To perform a test run, follow the steps below:

  • Build cuMAC within the cuBB container.

  • Configure test parameters in the following YAML file: /opt/nvidia/cuBB/cuMAC/examples/multiCellMuMimoScheduler/config.yaml.

  • Run the MU-MIMO scheduler test using the following command: ./opt/nvidia/cuBB/build/cuMAC/examples/multiCellMuMimoScheduler/multiCellMuMimoScheduler.

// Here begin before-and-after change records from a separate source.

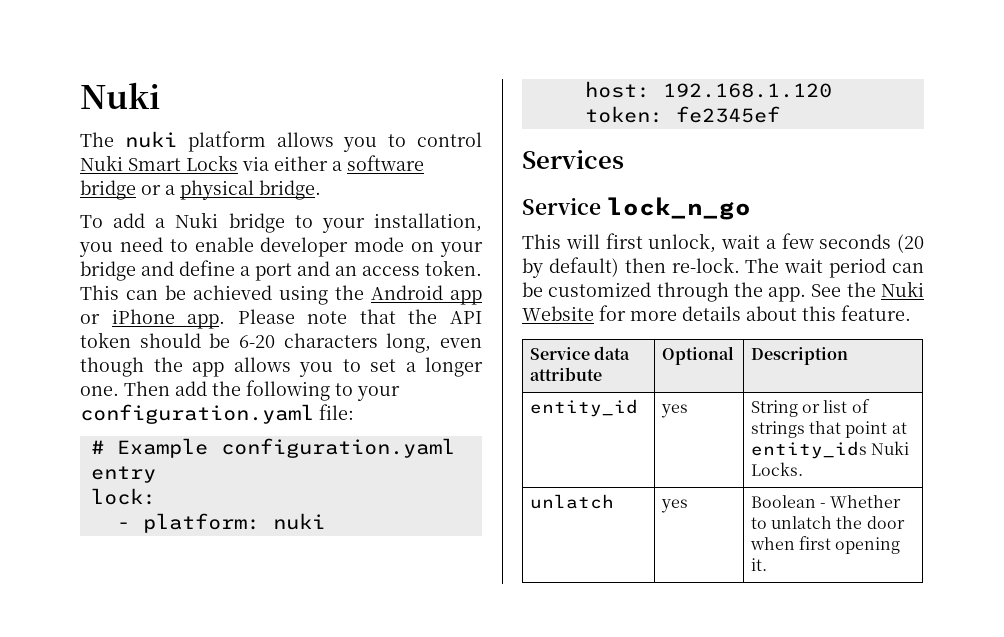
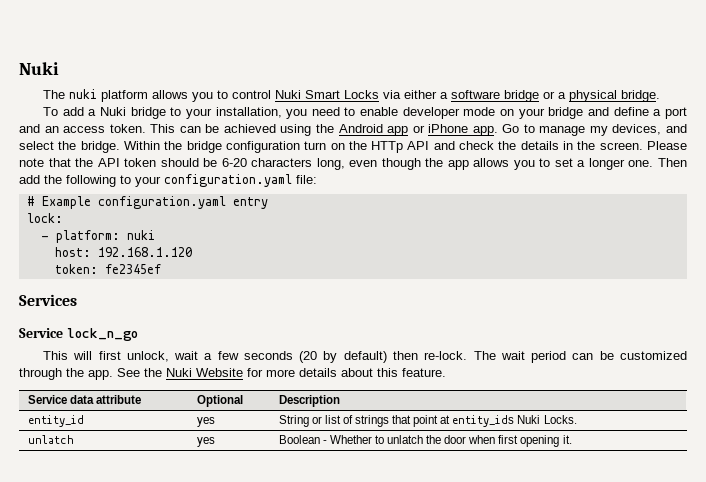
(226, 321) none -> [502,124,687,136] [19,141,643,153] Go to manage my devices, and select the bridge. Within the bridge configuration turn on the HTTp API and check the details in the screen.

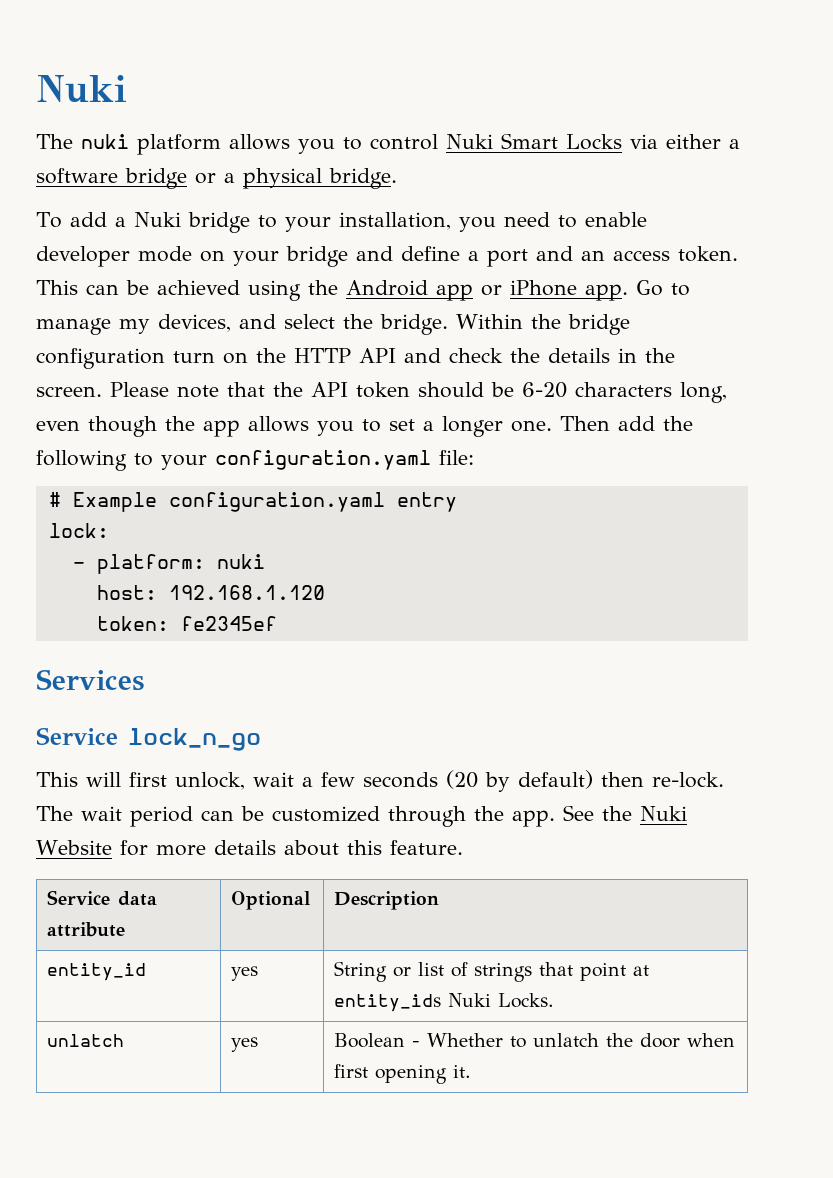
[371,141,404,153] HTTp -> [294,348,351,363] HTTP

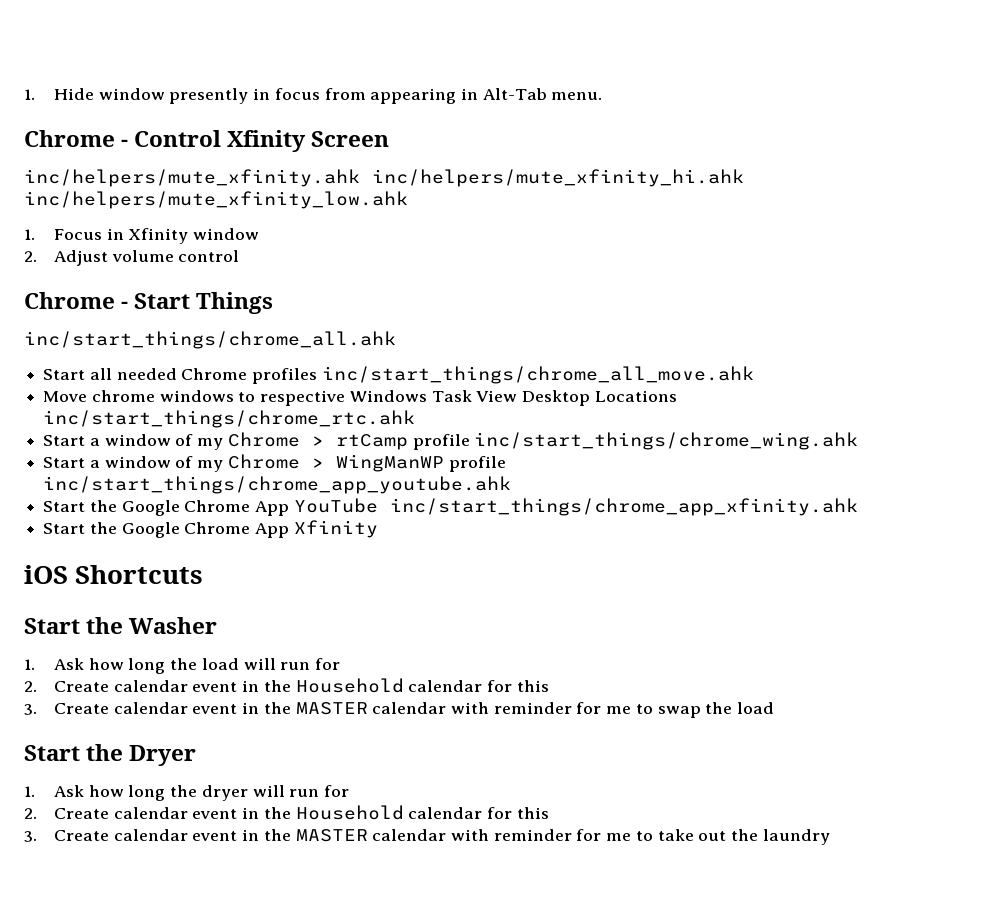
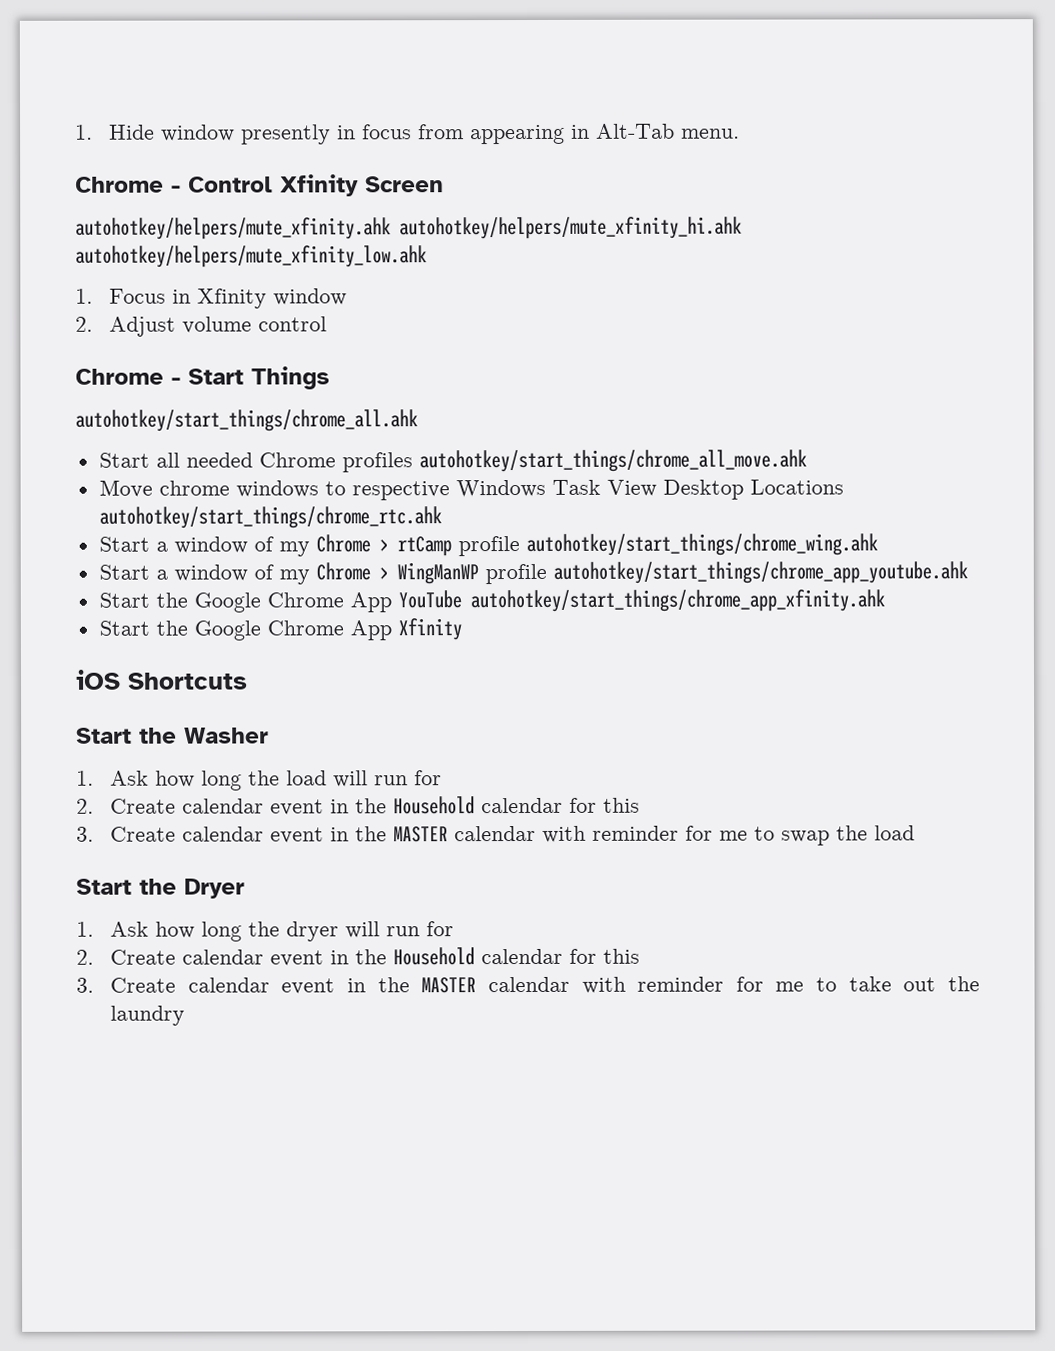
[24,169,744,187] [24,191,408,209] inc/helpers/mute_xfinity.ahk inc/helpers/mute_xfinity_hi.ahk inc/helpers/mute_xfinity_low.ahk -> [75,216,742,240] [75,245,427,268] autohotkey/helpers/mute_xfinity.ahk autohotkey/helpers/mute_xfinity_hi.ahk autohotkey/helpers/mute_xfinity_low.ahk
[24,331,396,349] inc/start_things/chrome_all.ahk -> [75,409,418,432] autohotkey/start_things/chrome_all.ahk
[321,366,754,384] inc/start_things/chrome_all_move.ahk -> [418,449,807,473] autohotkey/start_things/chrome_all_move.ahk
[43,410,416,428] inc/start_things/chrome_rtc.ahk -> [98,506,442,529] autohotkey/start_things/chrome_rtc.ahk
[474,432,859,450] inc/start_things/chrome_wing.ahk -> [525,533,878,557] autohotkey/start_things/chrome_wing.ahk
[43,476,512,494] inc/start_things/chrome_app_youtube.ahk -> [552,561,968,584] autohotkey/start_things/chrome_app_youtube.ahk
[389,498,858,516] inc/start_things/chrome_app_xfinity.ahk -> [469,589,885,613] autohotkey/start_things/chrome_app_xfinity.ahk

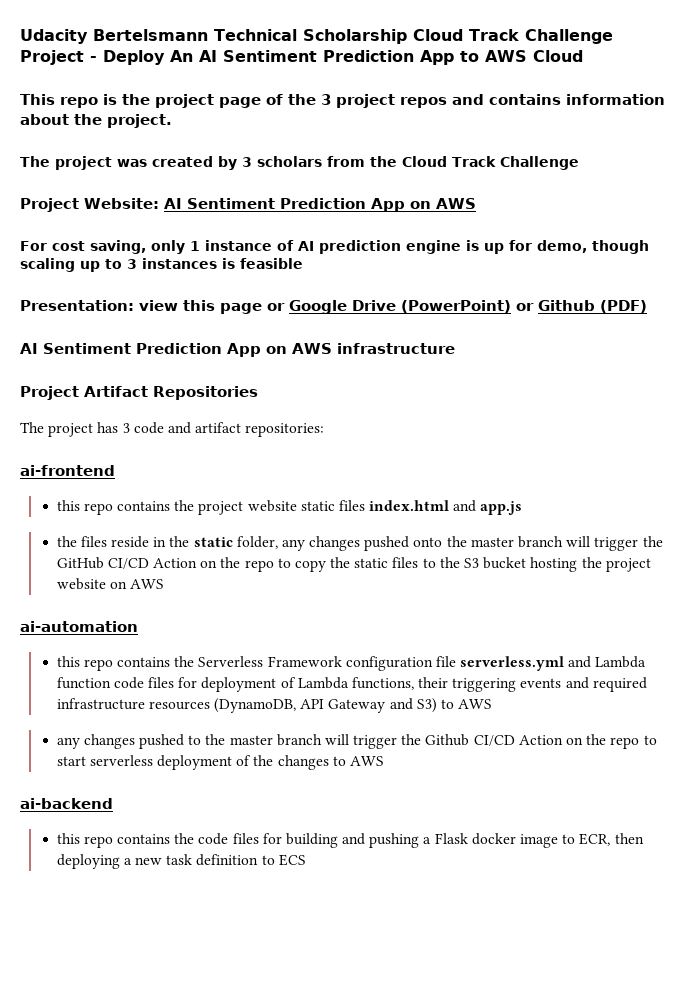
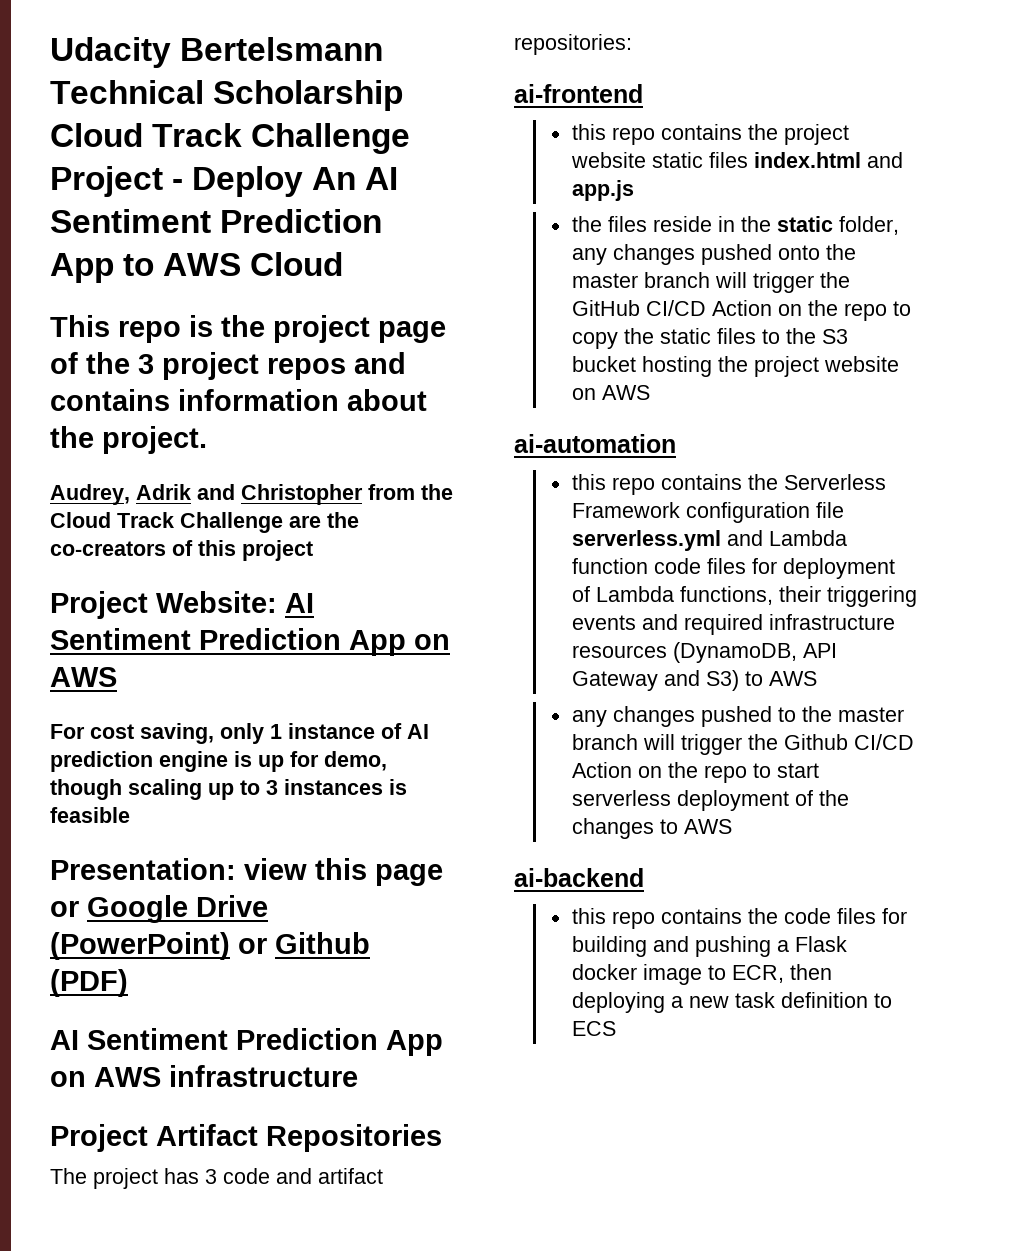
[20,156,322,170] The project was created by 3 scholars -> [50,484,363,505] Audrey, Adrik and Christopher
(579, 163) none -> [289,512,359,528] [50,540,313,561] are the co-creators of this project

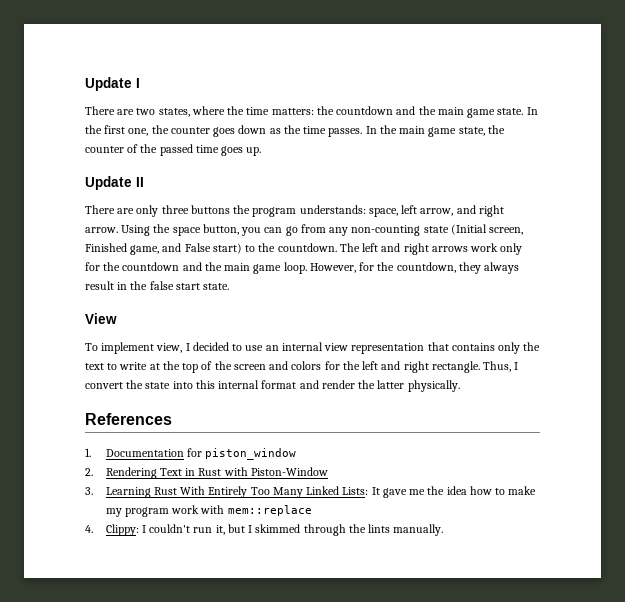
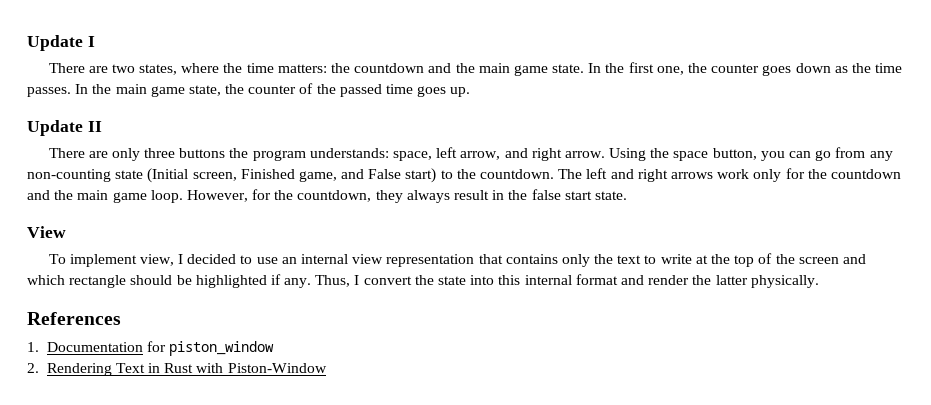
[291,361,480,373] colors for the left and right rectangle. -> [27,274,312,288] which rectangle should be highlighted if any.
[85,486,537,498] [105,505,312,517] [85,524,444,536] // 3. Learning Rust With Entirely Too Many Linked Lists: It gave me the idea how to make my program work with mem::replace // 4. Clippy: I couldn't run it, but I skimmed through the lints manually. -> (327, 368) none

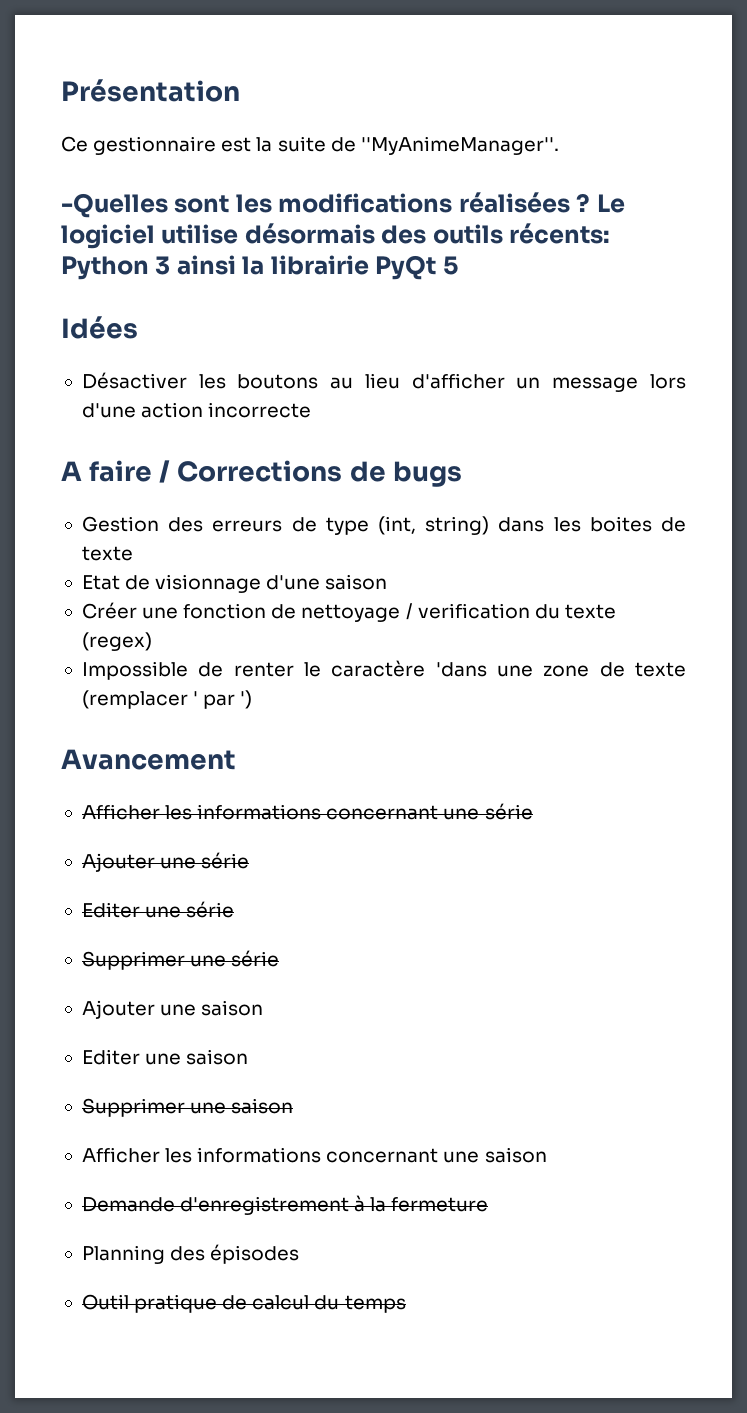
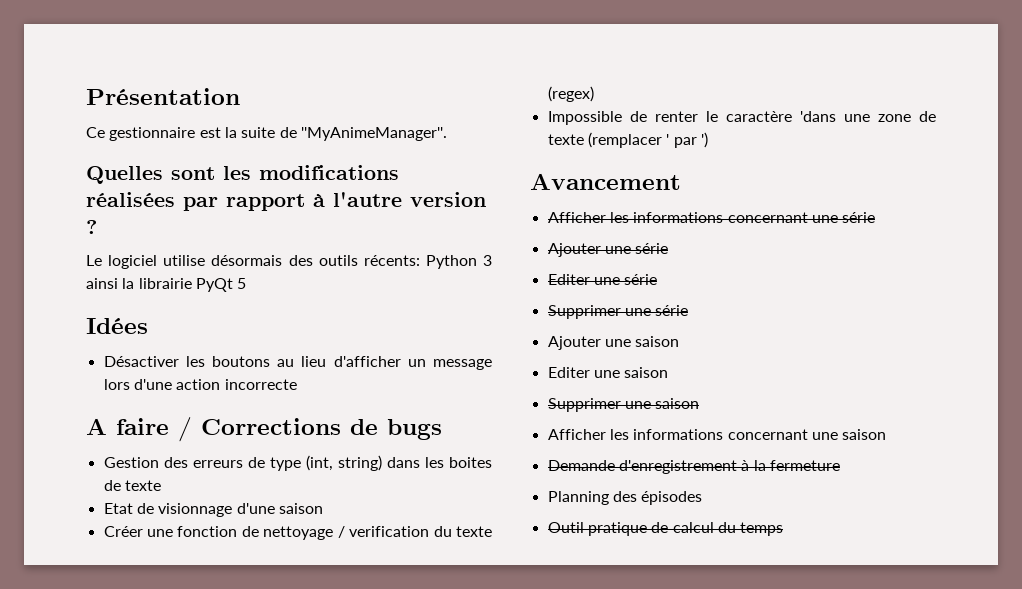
[61,193,168,218] -Quelles -> [86,166,163,184] Quelles
(570, 202) none -> [183,192,486,211] par rapport à l'autre version
(591, 202) none -> (97, 227) //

When a test passes, logging output similar to the following will be displayed:

cuMAC 64T64R MU-MIMO scheduler pipeline test: Running on GPU device 0 (total devices: 1)
Successfully loaded channel configuration: fading_type = 1
Loaded config parameters
Setup channel: Using SLS channel model with embedded configuration
SLS channel model initialized successfully with embedded configuration
UE sorting setup executed
UE grouping setup executed
Beamforming setup executed
MCS selection setup executed
UE sorting run executed
UE grouping run executed
Beamforming run executed
MCS selection run executed
Cell #0: 2 UE groups scheduled
   UE group #0: 8 UEs, startPrg = 0, endPrg = 35, total number of layers = 16
      UE IDs: 0 1 2 3 4 5 6 7
      MCS: 0 0 0 0 0 0 0 0
      Number of layers: 2 2 2 2 2 2 2 2
      nSCID: 0 0 0 0 1 1 1 1
   UE group #1: 8 UEs, startPrg = 36, endPrg = 67, total number of layers = 16
      UE IDs: 8 9 10 11 12 13 14 15
      MCS: 0 0 0 0 0 0 0 0
      Number of layers: 2 2 2 2 2 2 2 2
      nSCID: 0 0 0 0 1 1 1 1
Cell #1: 2 UE groups scheduled
   UE group #0: 8 UEs, startPrg = 0, endPrg = 35, total number of layers = 16
      UE IDs: 64 65 66 67 68 69 70 71
      MCS: 0 0 0 0 0 0 0 0
      Number of layers: 2 2 2 2 2 2 2 2
      nSCID: 0 0 0 0 1 1 1 1
   UE group #1: 8 UEs, startPrg = 36, endPrg = 67, total number of layers = 16
      UE IDs: 72 73 74 75 76 77 78 79
      MCS: 0 0 0 0 0 0 0 0
      Number of layers: 2 2 2 2 2 2 2 2
      nSCID: 0 0 0 0 1 1 1 1
Cell #2: 2 UE groups scheduled
   UE group #0: 8 UEs, startPrg = 0, endPrg = 35, total number of layers = 16
      UE IDs: 128 129 130 131 132 133 134 135
      MCS: 0 0 0 0 0 0 0 0
      Number of layers: 2 2 2 2 2 2 2 2
      nSCID: 0 0 0 0 1 1 1 1
   UE group #1: 8 UEs, startPrg = 36, endPrg = 67, total number of layers = 16
      UE IDs: 136 137 138 139 140 141 142 143
      MCS: 0 0 0 0 0 0 0 0
      Number of layers: 2 2 2 2 2 2 2 2
      nSCID: 0 0 0 0 1 1 1 1
Cell #3: 2 UE groups scheduled
   UE group #0: 8 UEs, startPrg = 0, endPrg = 35, total number of layers = 16
      UE IDs: 192 193 194 195 196 197 198 199
      MCS: 0 0 0 0 0 0 0 0
      Number of layers: 2 2 2 2 2 2 2 2
      nSCID: 0 0 0 0 1 1 1 1
   UE group #1: 8 UEs, startPrg = 36, endPrg = 67, total number of layers = 16
      UE IDs: 200 201 202 203 204 205 206 207
      MCS: 0 0 0 0 0 0 0 0
      Number of layers: 2 2 2 2 2 2 2 2
      nSCID: 0 0 0 0 1 1 1 1
Cell #4: 2 UE groups scheduled
   UE group #0: 8 UEs, startPrg = 0, endPrg = 35, total number of layers = 16
      UE IDs: 256 257 258 259 260 261 262 263
      MCS: 0 0 0 0 0 0 0 0
      Number of layers: 2 2 2 2 2 2 2 2
      nSCID: 0 0 0 0 1 1 1 1
   UE group #1: 8 UEs, startPrg = 36, endPrg = 67, total number of layers = 16
      UE IDs: 264 265 266 267 268 269 270 271
      MCS: 0 0 0 0 0 0 0 0
      Number of layers: 2 2 2 2 2 2 2 2
      nSCID: 0 0 0 0 1 1 1 1
Cell #5: 2 UE groups scheduled
   UE group #0: 8 UEs, startPrg = 0, endPrg = 35, total number of layers = 16
      UE IDs: 320 321 322 323 324 325 326 327
      MCS: 0 0 0 0 0 0 0 0
      Number of layers: 2 2 2 2 2 2 2 2
      nSCID: 0 0 0 0 1 1 1 1
   UE group #1: 8 UEs, startPrg = 36, endPrg = 67, total number of layers = 16
      UE IDs: 328 329 330 331 332 333 334 335
      MCS: 0 0 0 0 0 0 0 0
      Number of layers: 2 2 2 2 2 2 2 2
      nSCID: 0 0 0 0 1 1 1 1
Summary - cuMAC multi-cell MU-MIMO scheduler simulation test: PASS

When the testbench returns, the computed MU-MIMO scheduling solutions are saved in a result HDF5 file, e.g., under default configuration, TV_cumac_result_64T64R_6PC_DL.h5.